We monitor everything with Prometheus, and configure alarms with alertmanager.
Our Prometheus instance is publically available at metrics.srht.network.
A pushgateway is running at push.metrics.srht.network. It's firewalled to only accept connections from our own hosts.
We use alertmanager to forward alerts to various sinks.
Some security-related alarms are sent directly to Drew and are not made public.
Our alerts are configured here:
https://git.sr.ht/~sircmpwn/metrics.sr.ht
Alarm urgency levels correspond to the appropriate response times during an incident; configure them accordingly. Alarms should not be too noisy, ideally any alarm should always require attention to reduce the risk of alarm fatigue.
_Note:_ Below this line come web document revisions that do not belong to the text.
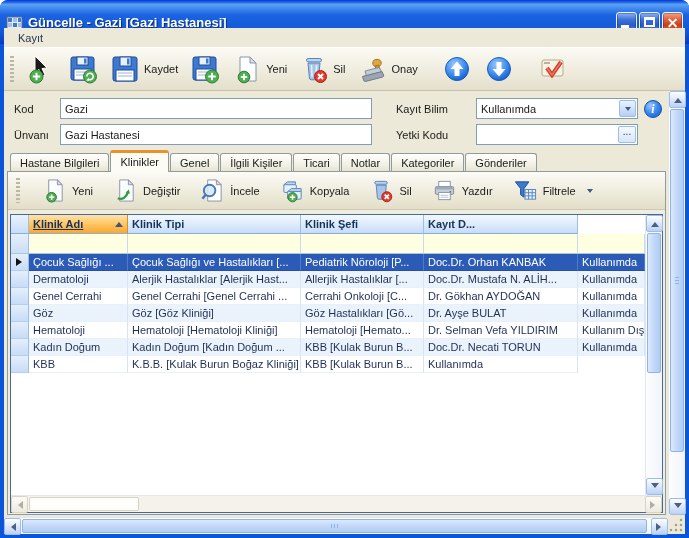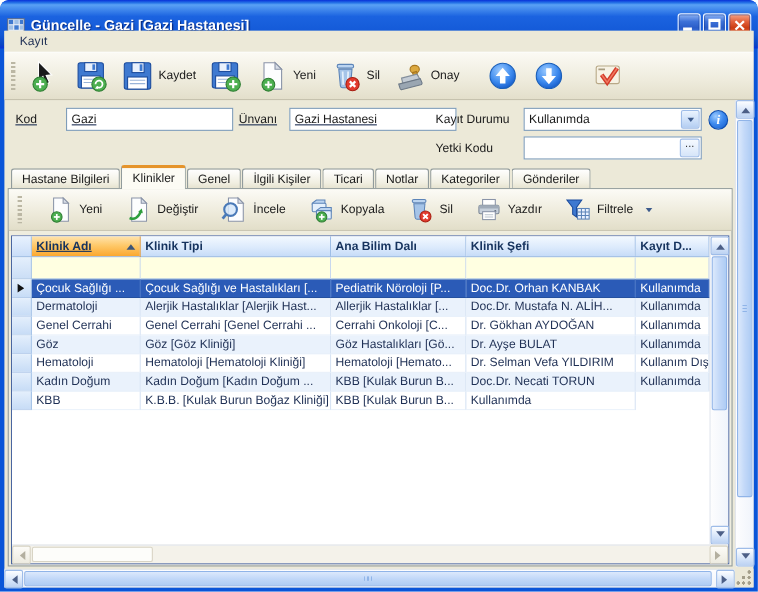--- a/index.html
+++ b/index.html
@@ -40,7 +40,7 @@
 
   
   .form-panel { height:58px; display:flex; padding:7px 6px 4px 10px; gap:24px; }
-  .form-col-left { width:358px; display:flex; gap:5px;text-decoration:underline; }
+  .form-col-left { width:358px; display:flex; flex-direction:column; gap:5px; }
   .form-col-right { flex:1; display:flex; flex-direction:column; gap:5px; }
   .frow { display:flex; align-items:center; height:21px; }
   .flabel { width:46px; color:#1a1a1a; }

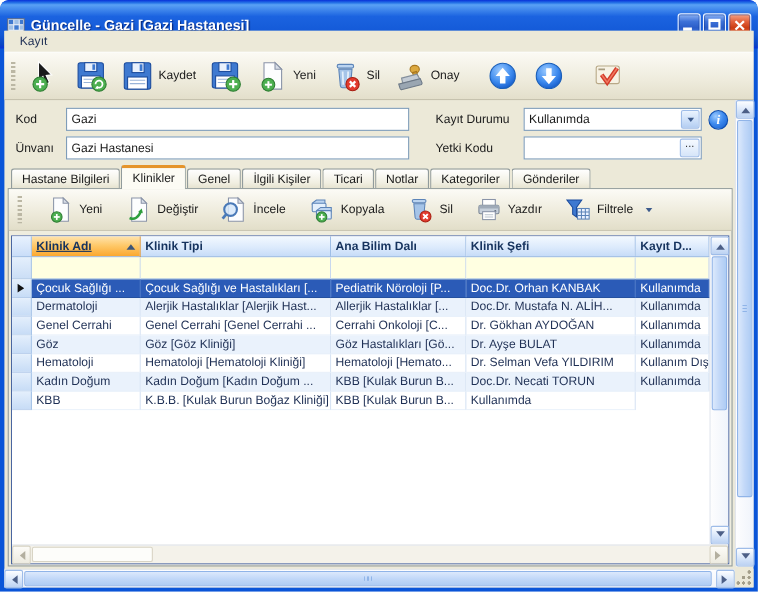--- a/index.html
+++ b/index.html
@@ -306,7 +306,7 @@
           </div>
           <div class="form-col-right">
             <div class="frow">
-              <span class="flabel wide">Kayıt Durumu</span>
+              <span class="flabel wide">Kayıt Bilim</span>
               <div class="combo">
                 <span class="cval">Kullanımda</span>
                 <span class="combo-btn">

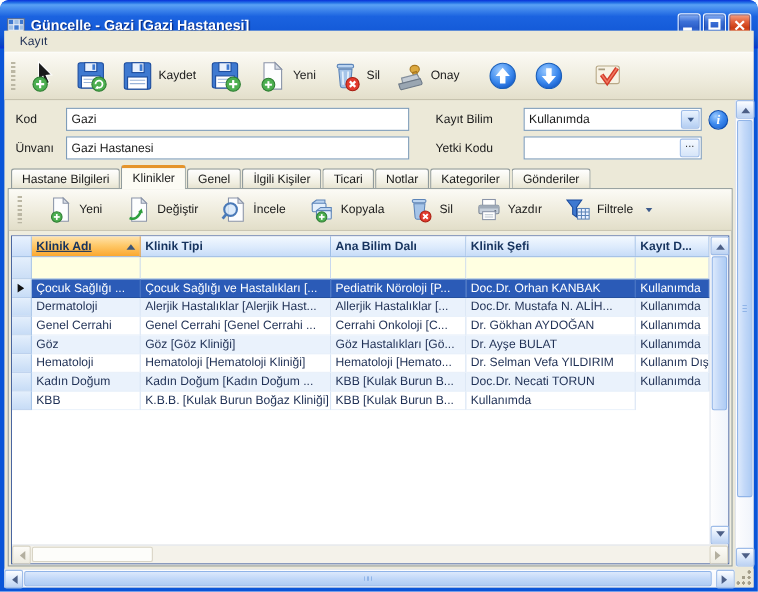--- a/index.html
+++ b/index.html
@@ -435,7 +435,6 @@
                       <span class="sort-arrow"></span>
                     </div>
                     <div class="hcell">Klinik Tipi</div>
-                    <div class="hcell">Ana Bilim Dalı</div>
                     <div class="hcell">Klinik Şefi</div>
                     <div class="hcell">Kayıt D...</div>
                   </div>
Generally we should aim to set up alarms to predict problems before they occur. How far in advance should be determined by the lead time on a solution. For example, the lead time on securing new hard drives is a few weeks, so "drive full" alarms are planned out based on the expected growth rate of the filesystem to occur a few weeks before they will be full (with a generous margin for error). chat.sr.ht has alarms for when we have a number of users for each IRC network exceeding the number of slots allocated to us by that network with sufficient advance notice to coordinate an increase to our allotment.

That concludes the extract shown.